Retype exactly the lines from the one that contains "tax: 6% = 2.46 -> 6% = 1.98" through the end of the listing, both included, but not the pictures.

───

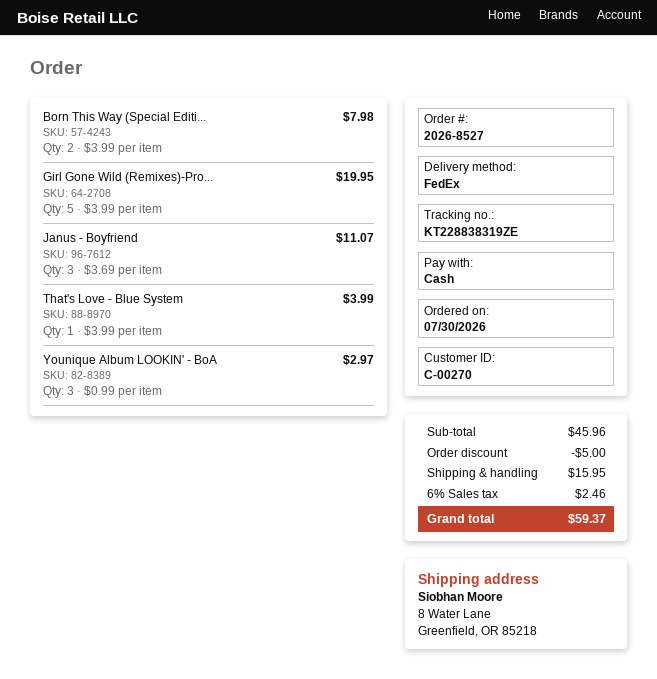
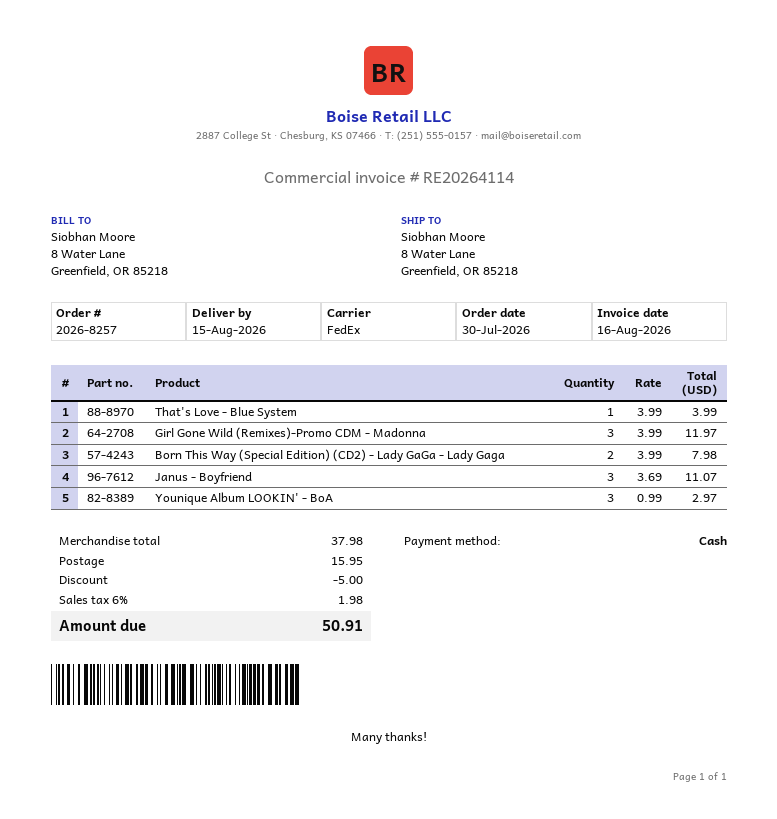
order number: 2026-8527 -> 2026-8257
Girl Gone Wild (Remixes)-Pro...: 5 x 3.99 = 19.95 -> 3 x 3.99 = 11.97
subtotal: 45.96 -> 37.98
tax: 6% = 2.46 -> 6% = 1.98
total: 59.37 -> 50.91

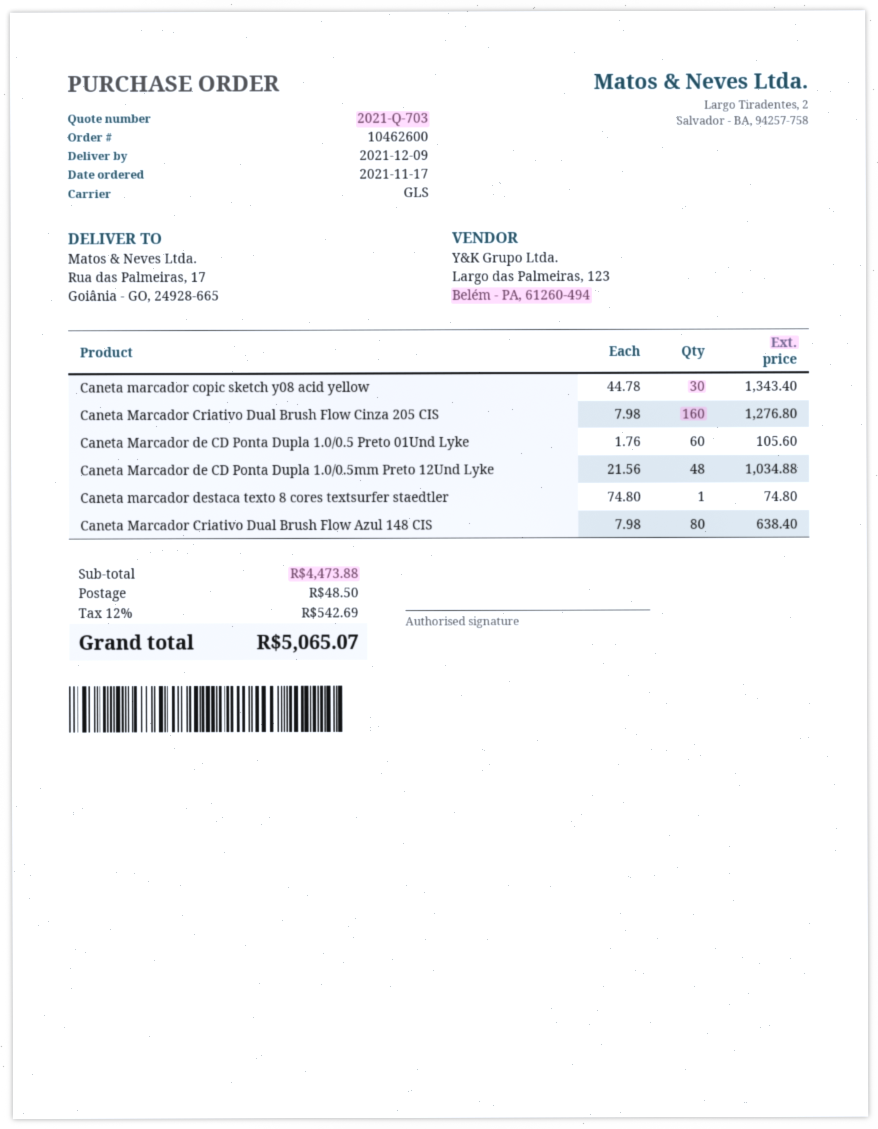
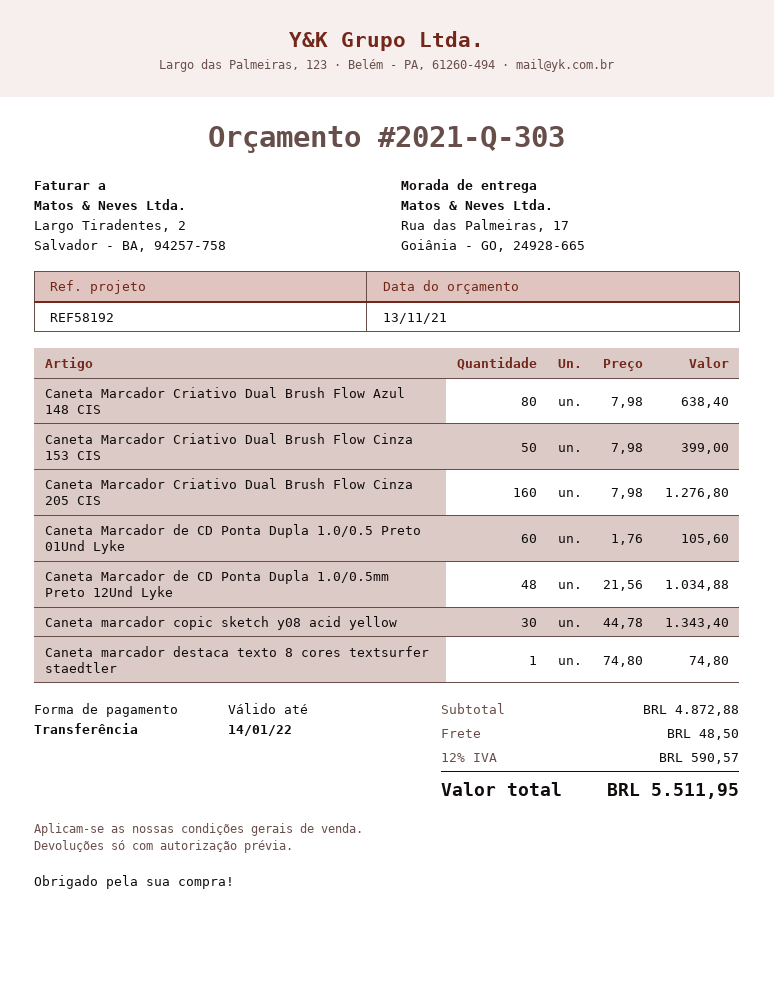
quote number: 2021-Q-703 -> 2021-Q-303
Caneta Marcador Criativo Dual Brush Flow Cinza 153 CIS: none -> 50 x 7.98 = 399.00
subtotal: 4473.88 -> 4872.88
tax: 12% = 542.69 -> 12% = 590.57
total: 5065.07 -> 5511.95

───

Task result |
tax: 6% = 2.46 -> 6% = 1.98
total: 59.37 -> 50.91

quote number: 2021-Q-703 -> 2021-Q-303
Caneta Marcador Criativo Dual Brush Flow Cinza 153 CIS: none -> 50 x 7.98 = 399.00
subtotal: 4473.88 -> 4872.88
tax: 12% = 542.69 -> 12% = 590.57
total: 5065.07 -> 5511.95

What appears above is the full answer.